Southern even-fingered gecko
- Conservation status: Critically Endangered (IUCN 3.1)

Scientific classification
- Kingdom: Animalia
- Phylum: Chordata
- Class: Reptilia
- Order: Squamata
- Suborder: Gekkota
- Family: Gekkonidae
- Genus: Alsophylax
- Species: A. laevis
- Binomial name: Alsophylax laevis Nikolsky, 1907

= Southern even-fingered gecko =

- Genus: Alsophylax
- Species: laevis
- Authority: Nikolsky, 1907
- Conservation status: CR

Species of lizard

The southern even-fingered gecko (Alsophylax laevis) is a ground and tree dwelling species of gecko found in Turkmenistan, Uzbekistan, Iran, Tajikistan and Afghanistan. This species of gecko lives in the desert and shrublands. The Gecko is part of a divergence from the Squamata order around 65 million years ago, and the species is part of the family Gekkonidae. Limited research has been done on the southern even-fingered gecko due to the fact that the species is critically endangered. The Gecko has only been captured once in recent years.
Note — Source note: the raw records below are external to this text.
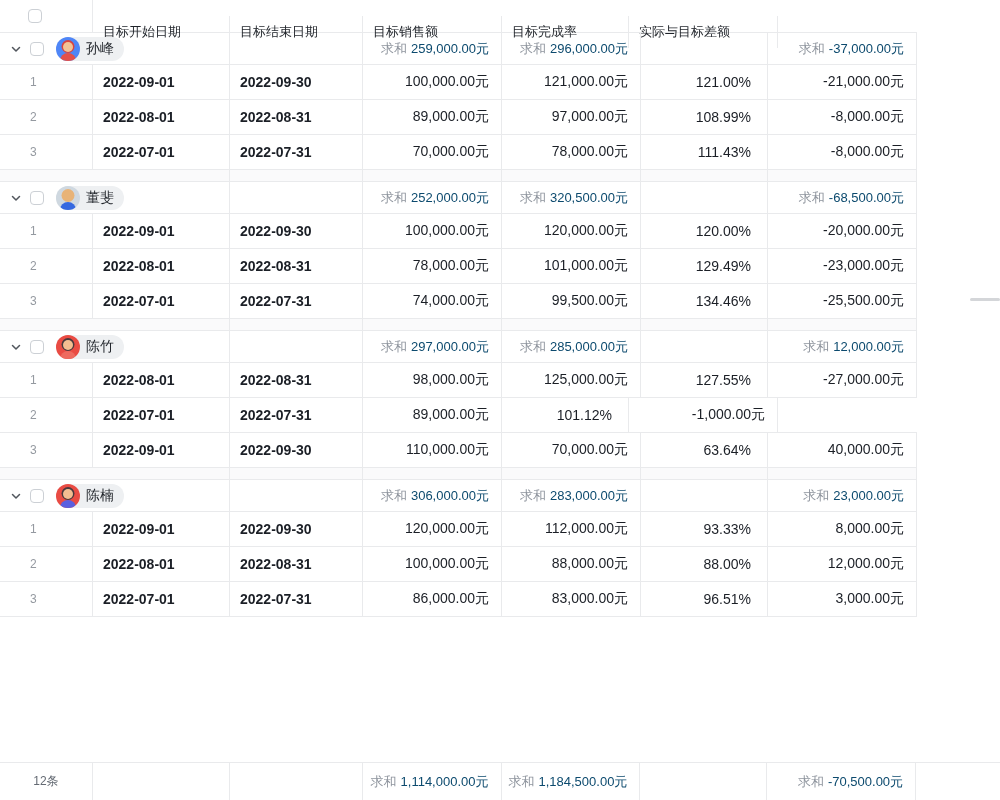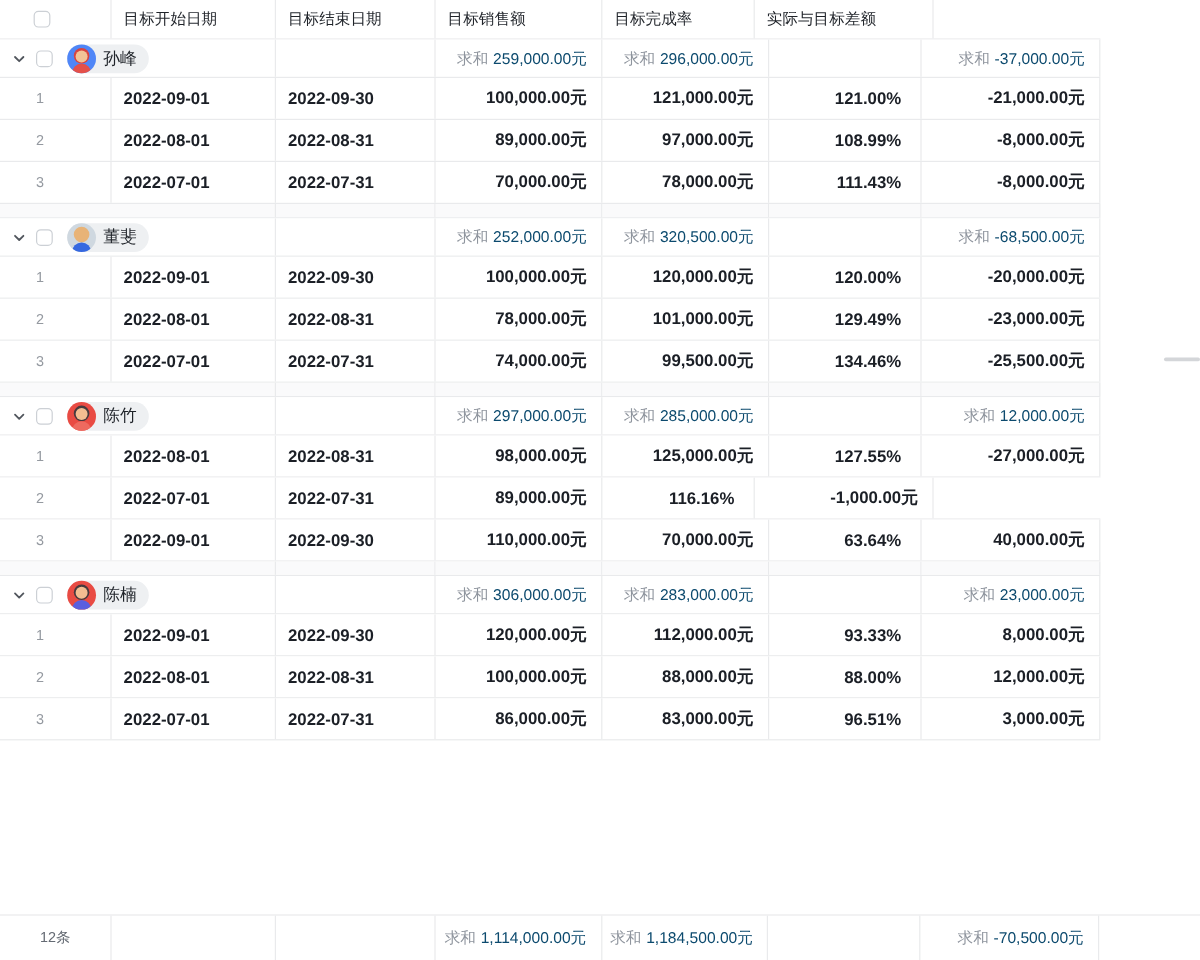--- a/index.html
+++ b/index.html
@@ -11,26 +11,26 @@
   .tbl{position:absolute;left:0;top:0;width:917px;}
   .row{display:flex;background:#fff;box-sizing:border-box;border-bottom:1px solid #e9eaec;}
   .cell{display:flex;align-items:center;box-sizing:border-box;height:100%;border-right:1px solid #e9eaec;overflow:hidden;}
   .c0{width:93px}.c1{width:137px}.c2{width:133px}.c3{width:139px}.c4{width:139px}.c5{width:127px}.c6{width:149px}
   .cA{width:230px}
   .header{height:33px}
   .grow{height:32px}
   .drow{height:35px}
   .gaprow{height:12px;background:#fafafb;}
   .gaprow .cell{background:#fafafb}
-  .hcell{padding-left:10px;font-size:13px;color:#1f2329;font-weight:400;}
+  .hcell{padding-left:10px;font-size:13px;color:#1f2329;font-weight:400;margin-top:16px;}
   .hc0{padding-left:28px}
   .checkbox{width:14px;height:14px;border:1.5px solid #ccd0d5;border-radius:4px;background:#fff;display:inline-block;flex:none;box-sizing:border-box;}
   .idxcell{padding-left:30px;font-size:12px;color:#9499a0;}
   .datecell{padding-left:10px;font-size:14px;font-weight:600;color:#1b1f26;}
-  .moneycell{justify-content:flex-end;padding-right:12px;font-size:14px;font-weight:700;color:#1b1f26;}
+  .moneycell{justify-content:flex-end;padding-right:12px;font-size:14px;font-weight:400;color:#1b1f26;}
   .ratecell{padding-right:16px;}
   .sumcell{justify-content:flex-end;padding-right:12px;font-size:13px;gap:4px;font-weight:400;}
   .sumlab{color:#8f959e}
   .sumval{color:#0c4a6e}
   .gcell{padding-left:10px;gap:0;}
   .chev{flex:none;display:inline-flex;}
   .gcheck{margin-left:8px;}
   .pill{display:inline-flex;align-items:center;height:24px;border-radius:12px;background:#eef0f2;padding-right:10px;gap:6px;margin-left:12px;flex:none;}
   .avatar{width:24px;height:24px;border-radius:50%;position:relative;overflow:hidden;flex:none;}
   .av-hair{position:absolute;left:50%;top:3px;transform:translateX(-50%);width:13px;height:13px;border-radius:50%;}
@@ -356,21 +356,21 @@
     <div class="cell c1 datecell">
         <span>2022-07-01</span>
       </div>
     <div class="cell c2 datecell">
         <span>2022-07-31</span>
       </div>
     <div class="cell c3 moneycell">
         <span>89,000.00元</span>
       </div>
     <div class="cell c5 moneycell ratecell">
-        <span>116.16%</span>
+        <span>101.12%</span>
       </div>
     <div class="cell c6 moneycell">
         <span>-1,000.00元</span>
       </div>
   </div>
   <div class="row drow">
     <div class="cell c0 idxcell">
         <span>3</span>
       </div>
     <div class="cell c1 datecell">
In 2020 it was captured for the first time since 1963. Conservation efforts are being put in place to mitigate the harm caused to the habitat of the gecko.

== Distribution and habitat ==
The Southern Even-fingered Gecko is a species of gecko that can be found in southern Turkmenistan, southern Uzbekistan, northern Iran, Tajikistan and northern Afghanistan. The gecko lives in a somewhat sporadic area across these countries in what can be known as a "broken zone district". This means that the populations of the gecko are not consistent across the regions. The general area in which they are found tends to be around 200-250 meters above sea level.

== Behavior and ecology ==
The behavior of the Southern Even-fingered Gecko is still mostly unknown as they have only been spotted a few times over the last few decades. The Ecology of the Gecko is more understood, as the sightings have been in a small region. In the countries Afghanistan, Turkmenistan, Uzbekistan, Iran, and Tajikistan the gecko lives in the Badghyz and Karabil semi-desert. The biome in these areas is classified as Deserts and Xeric Shrublands. In the countries Turkmenistan, Uzbekistan, and Kazakhstan, the gecko has been spotted in the Central Asian southern desert which is again part of the Deserts and Xeric Shrublands biomes. In Iran and Turkmenistan the gecko is found in the Kopet Dag semi-desert as well as the Kopet Dag woodlands and forest steppe. These areas are classified in the deserts, xeric shrublands, Montane Grasslands, and shrublands biomes. All of these realms belong to the Palearctic realm.

== Characteristics ==
The Southern Even-fingered Gecko is a relatively small type of gecko weighing about 1 gram total for males and females. Their only form of transportation is through running. The symmetry of the gecko is bilateral meaning the gecko is symmetric running head to tail and having nearly identical right and left sides. The Gecko has an otolith auditory system which is an inner-ear system that can detect acceleration and possible acoustic signals. The visual system that the Geckos have is through corneal eyes similar to that of a human. They are a nocturnal species which reproduce through Oviparous reproduction. Meaning that the species lays eggs outside of the mother as a form of reproduction. The gecko lays eggs in litters of 1 about 1-2 times per year. The eggs are measured at a length of about 9 mm with a width of about 7mm. The gestation period of the eggs is around 56 days. The snout to vent length on the gecko is about 3 mm. The total length of the gecko is around 2.5 inches or 64 mm.

== Diet ==
The diet of the Southern even-fingered gecko is largely unknown, but most desert geckos tend to eat the same things. Since they are a nocturnal animal, they tend to hunt nocturnal insects as well, but will hunt any insect available. This would include insects such as ants, beetles, termites, moths, and crickets. They will also eat centipedes, millipedes, spiders, and worms. In times where food is scarce, they will use energy from fat stored in their tails.

== Conservation ==
The Southern Even-fingered Gecko is listed as critically endangered on the IUCN red list. Over the last 20-30 years the Southern even-fingered gecko has lost substantial habitat due to agriculture, overgrazing, and habitat destruction. Due to the declining loss of habitat there are some conservation efforts being put into place to help the livelihoods of the gecko, but as of now none of these efforts have been implemented. In the Uzbekistan and Turkmenistan region, research is being done to establish the gecko's distribution to identify strict protection areas. In these areas water sources are set to be improved to help the gecko as well as other types of wildlife. The final conservation idea would be to mitigate livestock interference by separating water sites in the valleys. This would reduce grazing and trampling of large animals on the habitat of the gecko. As of late 2023 though they are not in any protected areas, so a special reserve could be beneficial to help restore the population of the gecko.